‘Call the Dictatorship by its Name’, Ask Cubans Living in Spain

Repression of the political police of protesters during the protests of July 11, 2021 in Havana. (Marcos Evora)

14ymedio bigger14ymedio, Jorge Ferrer, Ginés Górriz and others, Barcelona, 29 July 2021 — We have witnessed a popular uprising in Cuba like no other that has been known in the last 60 years. The inertia and fear generated by decades of that sinister cocktail that is made by mixing enthusiasm with repression — the exact symbolic reverse of a free Cuba — was blown up on July 11 under the push of a generation of young Cubans who have abandoned the aspiration to emigrate, but they refuse to be part of a system that now only gives them the spurious illusion of Cuba’s exceptionality.

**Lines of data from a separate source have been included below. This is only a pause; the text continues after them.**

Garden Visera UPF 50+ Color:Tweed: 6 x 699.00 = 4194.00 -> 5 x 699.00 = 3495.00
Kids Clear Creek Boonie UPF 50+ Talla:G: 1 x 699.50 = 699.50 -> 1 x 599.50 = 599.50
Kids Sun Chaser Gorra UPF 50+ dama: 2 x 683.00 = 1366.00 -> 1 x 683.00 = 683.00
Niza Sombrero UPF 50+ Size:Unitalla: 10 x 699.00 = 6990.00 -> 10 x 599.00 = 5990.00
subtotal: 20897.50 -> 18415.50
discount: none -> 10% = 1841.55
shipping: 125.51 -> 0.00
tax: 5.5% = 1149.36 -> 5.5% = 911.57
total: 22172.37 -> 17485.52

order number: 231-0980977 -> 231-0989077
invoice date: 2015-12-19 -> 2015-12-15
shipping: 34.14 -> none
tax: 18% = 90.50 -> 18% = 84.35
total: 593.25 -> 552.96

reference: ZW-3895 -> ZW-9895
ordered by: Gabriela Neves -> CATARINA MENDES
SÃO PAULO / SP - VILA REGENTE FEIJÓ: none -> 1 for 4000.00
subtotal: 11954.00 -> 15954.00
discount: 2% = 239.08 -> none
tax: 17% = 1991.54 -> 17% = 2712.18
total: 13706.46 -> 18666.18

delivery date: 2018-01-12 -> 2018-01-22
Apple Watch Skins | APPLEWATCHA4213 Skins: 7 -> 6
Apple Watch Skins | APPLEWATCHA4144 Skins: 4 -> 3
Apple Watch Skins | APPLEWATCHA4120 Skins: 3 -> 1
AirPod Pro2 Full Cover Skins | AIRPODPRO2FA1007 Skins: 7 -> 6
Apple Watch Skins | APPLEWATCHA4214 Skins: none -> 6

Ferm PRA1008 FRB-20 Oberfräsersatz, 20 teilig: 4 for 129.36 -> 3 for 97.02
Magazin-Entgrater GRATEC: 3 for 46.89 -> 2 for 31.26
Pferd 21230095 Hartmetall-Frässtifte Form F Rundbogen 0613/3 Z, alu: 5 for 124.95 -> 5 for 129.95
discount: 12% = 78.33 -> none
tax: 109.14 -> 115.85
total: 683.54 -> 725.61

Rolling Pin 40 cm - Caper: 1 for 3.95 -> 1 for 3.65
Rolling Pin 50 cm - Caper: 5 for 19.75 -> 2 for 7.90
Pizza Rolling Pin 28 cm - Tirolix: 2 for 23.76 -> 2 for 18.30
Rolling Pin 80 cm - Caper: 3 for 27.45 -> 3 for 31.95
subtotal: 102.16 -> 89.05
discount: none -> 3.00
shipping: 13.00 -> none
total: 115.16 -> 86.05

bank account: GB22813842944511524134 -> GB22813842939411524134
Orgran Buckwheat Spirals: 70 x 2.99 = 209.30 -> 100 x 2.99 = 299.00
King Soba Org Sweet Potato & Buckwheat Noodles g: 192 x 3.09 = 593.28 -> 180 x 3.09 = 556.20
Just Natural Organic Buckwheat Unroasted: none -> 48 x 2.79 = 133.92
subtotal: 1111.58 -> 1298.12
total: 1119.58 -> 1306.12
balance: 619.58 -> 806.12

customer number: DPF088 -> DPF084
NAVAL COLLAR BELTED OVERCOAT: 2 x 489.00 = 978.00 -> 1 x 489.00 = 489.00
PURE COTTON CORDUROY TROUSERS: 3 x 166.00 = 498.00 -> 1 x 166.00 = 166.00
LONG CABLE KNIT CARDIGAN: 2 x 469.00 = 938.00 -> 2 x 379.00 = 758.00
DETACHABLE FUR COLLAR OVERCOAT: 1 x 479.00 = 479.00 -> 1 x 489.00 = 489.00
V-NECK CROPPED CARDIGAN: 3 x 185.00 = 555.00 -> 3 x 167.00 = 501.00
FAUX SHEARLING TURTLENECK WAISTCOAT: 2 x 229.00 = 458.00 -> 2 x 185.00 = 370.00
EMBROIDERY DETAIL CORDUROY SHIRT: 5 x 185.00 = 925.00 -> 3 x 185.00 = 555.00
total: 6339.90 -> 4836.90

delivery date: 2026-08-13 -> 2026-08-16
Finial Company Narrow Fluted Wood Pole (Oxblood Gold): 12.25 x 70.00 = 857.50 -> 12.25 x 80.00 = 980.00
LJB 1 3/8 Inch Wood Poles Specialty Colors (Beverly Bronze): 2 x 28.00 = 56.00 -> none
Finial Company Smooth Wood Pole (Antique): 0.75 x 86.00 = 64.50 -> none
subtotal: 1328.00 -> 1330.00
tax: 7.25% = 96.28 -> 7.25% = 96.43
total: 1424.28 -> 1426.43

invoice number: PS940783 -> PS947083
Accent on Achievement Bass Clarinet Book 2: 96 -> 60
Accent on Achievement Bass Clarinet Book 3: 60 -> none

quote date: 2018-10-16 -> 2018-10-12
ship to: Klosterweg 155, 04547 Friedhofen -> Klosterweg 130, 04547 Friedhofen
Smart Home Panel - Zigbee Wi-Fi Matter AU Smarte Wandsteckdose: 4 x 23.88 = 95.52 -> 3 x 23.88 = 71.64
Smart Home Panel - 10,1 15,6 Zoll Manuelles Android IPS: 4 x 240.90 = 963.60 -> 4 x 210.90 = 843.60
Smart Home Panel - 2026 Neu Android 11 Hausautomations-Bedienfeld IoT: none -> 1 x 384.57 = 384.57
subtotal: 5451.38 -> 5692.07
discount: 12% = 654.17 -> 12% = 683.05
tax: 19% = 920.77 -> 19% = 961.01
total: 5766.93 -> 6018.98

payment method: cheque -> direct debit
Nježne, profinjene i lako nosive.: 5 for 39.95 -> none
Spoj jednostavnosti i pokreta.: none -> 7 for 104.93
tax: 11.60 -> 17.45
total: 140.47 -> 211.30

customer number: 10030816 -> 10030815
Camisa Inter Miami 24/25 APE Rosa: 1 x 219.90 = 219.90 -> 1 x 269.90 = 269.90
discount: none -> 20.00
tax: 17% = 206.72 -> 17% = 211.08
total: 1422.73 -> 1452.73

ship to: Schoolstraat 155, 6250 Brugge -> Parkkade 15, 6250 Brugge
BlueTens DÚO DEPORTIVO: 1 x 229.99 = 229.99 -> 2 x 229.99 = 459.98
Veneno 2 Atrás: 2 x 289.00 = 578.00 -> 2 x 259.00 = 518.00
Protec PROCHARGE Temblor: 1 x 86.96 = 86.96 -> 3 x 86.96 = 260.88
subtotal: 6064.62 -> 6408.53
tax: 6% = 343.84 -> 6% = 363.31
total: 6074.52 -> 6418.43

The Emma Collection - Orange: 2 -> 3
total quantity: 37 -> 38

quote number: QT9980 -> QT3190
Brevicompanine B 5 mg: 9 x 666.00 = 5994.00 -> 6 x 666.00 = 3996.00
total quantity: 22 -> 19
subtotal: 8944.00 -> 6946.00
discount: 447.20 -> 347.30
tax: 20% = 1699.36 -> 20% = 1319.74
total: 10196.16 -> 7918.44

They are Cubans who want to live in a more prosperous and more just country, and who, spurred by the hunger for bread and freedom, together with concern for the health management of the pandemic, are raising a rebellion these days that places the Cuban youth in the same range of desires manifested by young people all over the world.

Cuba, for some years, and resoundingly now, is no longer an exception. Quite the contrary, young Cubans are part of a world and a generation that claim a preponderant role in the construction of a society of equality and rights. It is not for pleasure that the demand for political and economic freedoms made by Cubans has been accompanied in recent years by urgent demands regarding race, gender or animal rights.

The testimonies of the passion and despair of those young people that we have seen marching through the streets and cities of Cuba are eloquent. On Sunday, July 11, tens of thousands of Cubans took to the streets in many locations, which included Santiago de Cuba and Havana. They did it without more coordination than that dictated by the echo that resonated on their mobile phones, on social networks. It was beautiful until the beatings began, because the images of the repression we have witnessed are no less eloquent.

Men and women dragged, beaten and detained by government troops and paramilitary forces that have been used for decades to repress, frighten and silence Cubans. Kidnappings, house raids, detainees who are still missing, at least one dead…

In a televised address to the country in the mid-afternoon of that day, Miguel Díaz-Canel, who today serves as president of Cuba, called for violence, unequivocally, for civil confrontation between Cubans: “The order to combat is given: the revolutionaries take to the streets,” he said. It was the natural extension of a motto he inherited from the Castro brothers. That “the street belongs to the revolutionaries” as the perpetrators of the “repudiation rallies” have chanted for decades,

His words meant that the physical integrity and even the lives of the protesters were threatened from the highest authority of the State. But those words meant even more: the divorce between the political hierarchy in Cuba and the people is already an incontrovertible fact. Just a few hours later, the police began shooting at people.

In the midst of this exciting and terrible situation, those of us who signed this letter, mostly Spanish citizens born in Cuba, are witnessing with amazement and indignation the refusal of the Government of Spain to adopt a clear and firm position in favor of the protesters and against the authoritarian regime in Havana.

The refusal, hurtful and pathetic, to recognize that a dictatorship prevails in Cuba that deprives citizens of basic human rights, the verbal pirouettes of leaders of the main left-wing parties in Spain who hold the highest positions in the Government (Pedro Sánchez , Nadia Calviño, Yolanda Díaz, Isabel Rodríguez …) to avoid a clear and resounding denunciation of a despicable regime, does not seem consistent with politicians and parties that, with so much passion, claim to defend the expansion of citizens’ rights.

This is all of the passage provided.